最新情報

Huione と Xinbi が示す、サイバー犯罪者の執念

2025年06月30日

2025年5月13日、人気メッセージアプリTelegramが、怪しい取引を仲介する「Huione Guarantee」の公開チャンネルを閉鎖しました。しかし、TRM Labsの最新調査によると、カンボジアに拠点を置くHuione Groupは、その後もTelegram上で「VIP」と呼ばれる顧客向けの秘密チャンネルを運営し続けていることが判明しました 。さらに、Huioneの暗号資産(仮想通貨)取引プラットフォームも「huione.me」として復活し、独自のステーブルコイン「USDH」を使った取引を積極的に勧めています 。TRM Labsの分析では、Huioneは2021年以降、少なくとも810億ドルもの暗号資産を受け取っており、これは世界最大級の闇市場「Hydra」をもしのぐ規模です 。

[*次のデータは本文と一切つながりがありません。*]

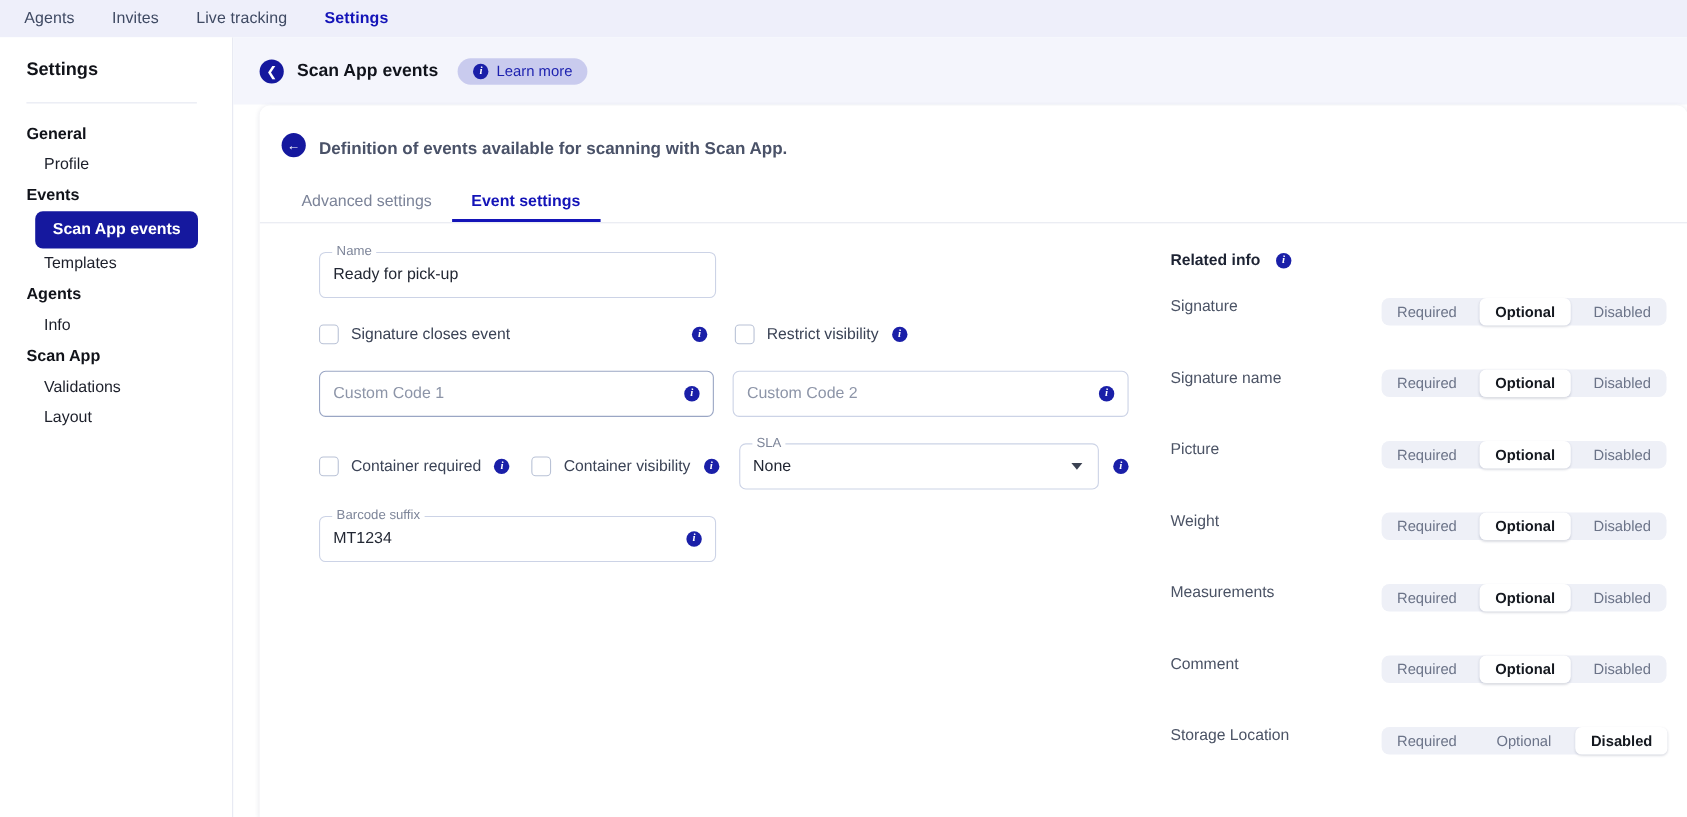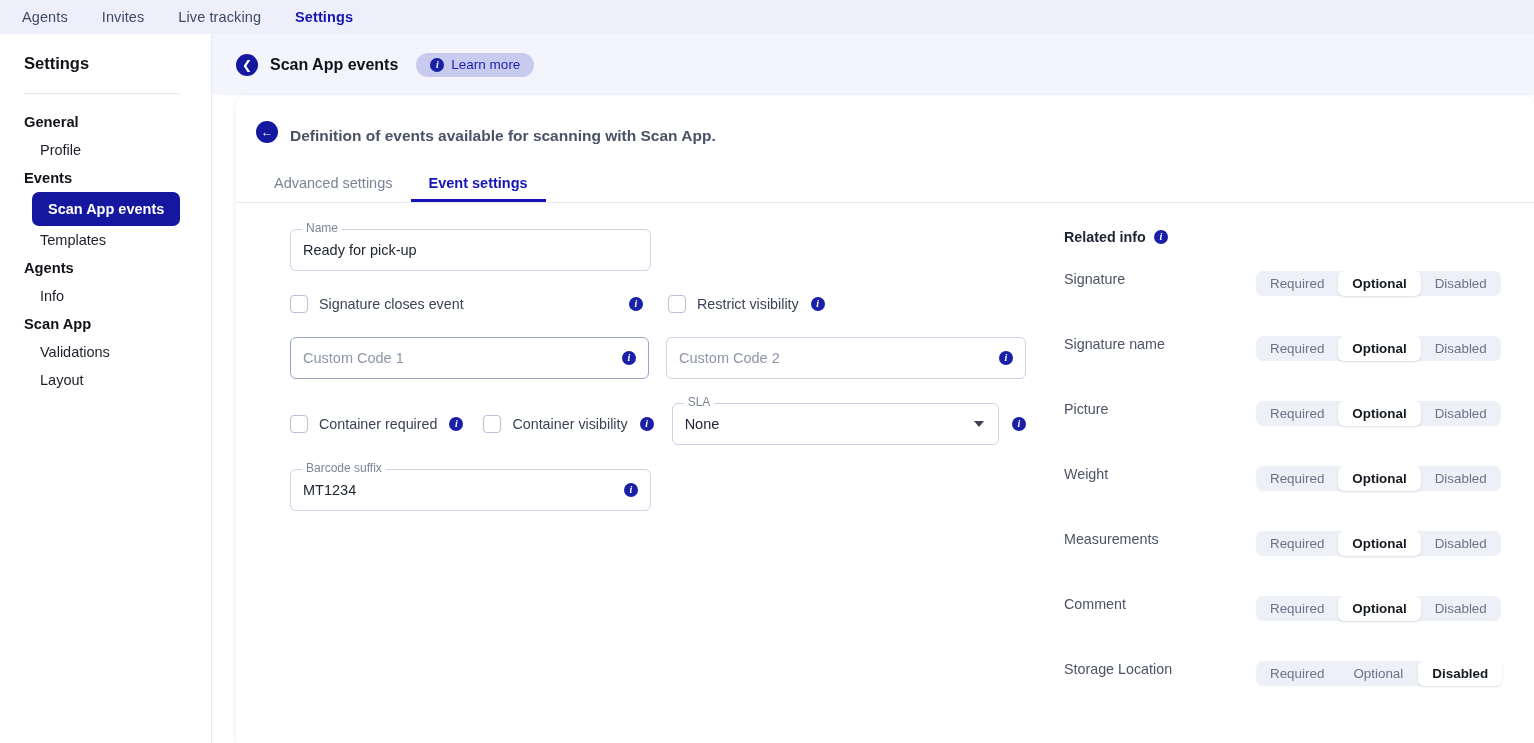--- a/index.html
+++ b/index.html
@@ -241,7 +241,7 @@
   #related-head {
     display: flex;
     align-items: center;
-    gap: 8px;
+    gap: 14px;
     margin-bottom: 26px;
   }
   #related-title {

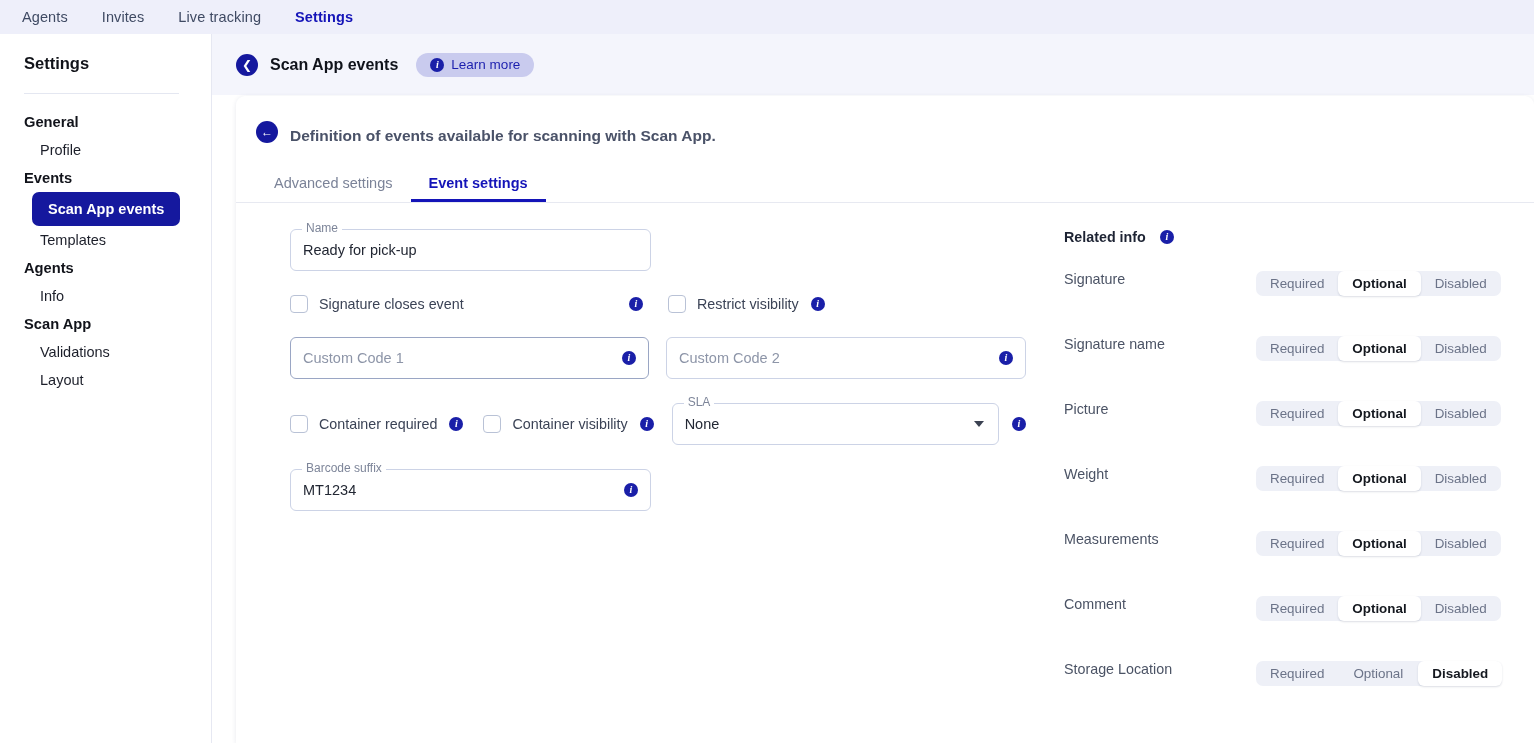--- a/index.html
+++ b/index.html
@@ -265,7 +265,7 @@
     border-radius: 7px;
     display: flex;
     padding: 0;
-    gap: 0;
+    gap: 7px;
   }
   .seg {
     font-size: 13.4px;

TRM Labsは、Huione Guaranteeと、2025年5月13日にTelegramから閉鎖された保証サービス「Xinbi」との間に、取引や行動面で密接なつながりを発見しました 。驚くべきことに、Telegramでの閉鎖からわずか数日後には、Xinbiもプラットフォーム上で再び活動を開始していることが確認されています。

Huione Groupは、これまで「豚の屠殺詐欺(Pig Butchering Scam)」と呼ばれる投資詐欺、国際的な詐欺ネットワーク、北朝鮮が関与するとされるサイバー強盗など、多岐にわたるサイバー犯罪の資金源として機能してきました 。2025年5月1日には、米国の金融犯罪取締ネットワーク(FinCEN)がHuioneを主要なマネーロンダリング(資金洗浄)の懸念先として認定し、規制措置を提案しました 。さらに2025年5月29日には、米国財務省外国資産管理局(OFAC)が、Huione関連のプラットフォームや手口を利用してサイバー詐欺を助長していたフィリピン拠点の企業「Funnull Technology Inc.」に対して制裁を科しています。

Huioneはどのようにサイバー犯罪を手助けしているのか?

Huione Groupは、特にカンボジアを中心とした東南アジア地域で、闇の業者、決済プラットフォーム、保証サービスを網羅する広大なネットワークを展開しています。その代表的なサービスである「Huione Guarantee」は、本来違法な取引において「信頼」を提供する、いわば闇のエスクローサービスのような役割を担っています。

サイバー詐欺の実行犯は、Huione Guaranteeを利用して、SIMカードの調達からマネーロンダリングの手配まで、あらゆるサービスを仲介しています 。そして、Telegramが、これらのサービスを売買する業者と顧客を結びつける中心的なプラットフォームとして使われてきました。

FinCENが2025年5月1日に発表した情報によると、Huione Guaranteeとその関連会社は、マネーロンダリング対策(AML)に関する監視がほとんどない状態で運営されていました。

HuioneとXinbiの知られざるつながり

TRMは、Telegramから閉鎖された後も、Xinbiに関連するアドレスへの資金流入を示すブロックチェーン上の取引を特定しました 。特に注目すべきは、Huione PayのウォレットとHuione Guaranteeサービスの両方を使っていた業者が、Xinbi Guaranteeも利用していたという事実です。

これらのデータやTelegram上での行動パターンは、Huioneが禁止される前に買収した「TuDou DanBao」に加えて、XinbiがHuione関連の業者が活動を続けるための新たな隠れ蓑になっている可能性が高いことを示唆しています。

形を変えながらも続く脅威

Huione GroupがTelegram上で再び姿を現したことは、エスクローサービスの粘り強さと、それが活動する複雑な闇のネットワークの存在を浮き彫りにしています 。最近の米国政府による強力な取り締まりは、これらのネットワークを潰すための強い決意を示していますが、悪質なサイバー犯罪者たちは、新しい業者、偽名、あるいはプラットフォームへと迅速に適応し、姿を変えて活動を続けています 。Huione関連の活動は、厳しい監視下であっても、クローンサービスや、Huione GroupのSMSアプリ「ChatMe」、XinbiのSMSアプリ「SafeW」のような別の経路を通じて進化し続ける可能性があります。

それでも、2025年5月1日のFinCENによる指定や、2025年5月29日のOFACによる制裁といった措置は、これらの犯罪活動を支えるインフラ(資金面でも技術面でも)に対処するための重要な一歩であり 、今後の法執行やプラットフォーム間の連携に向けた重要な基礎を築くものです。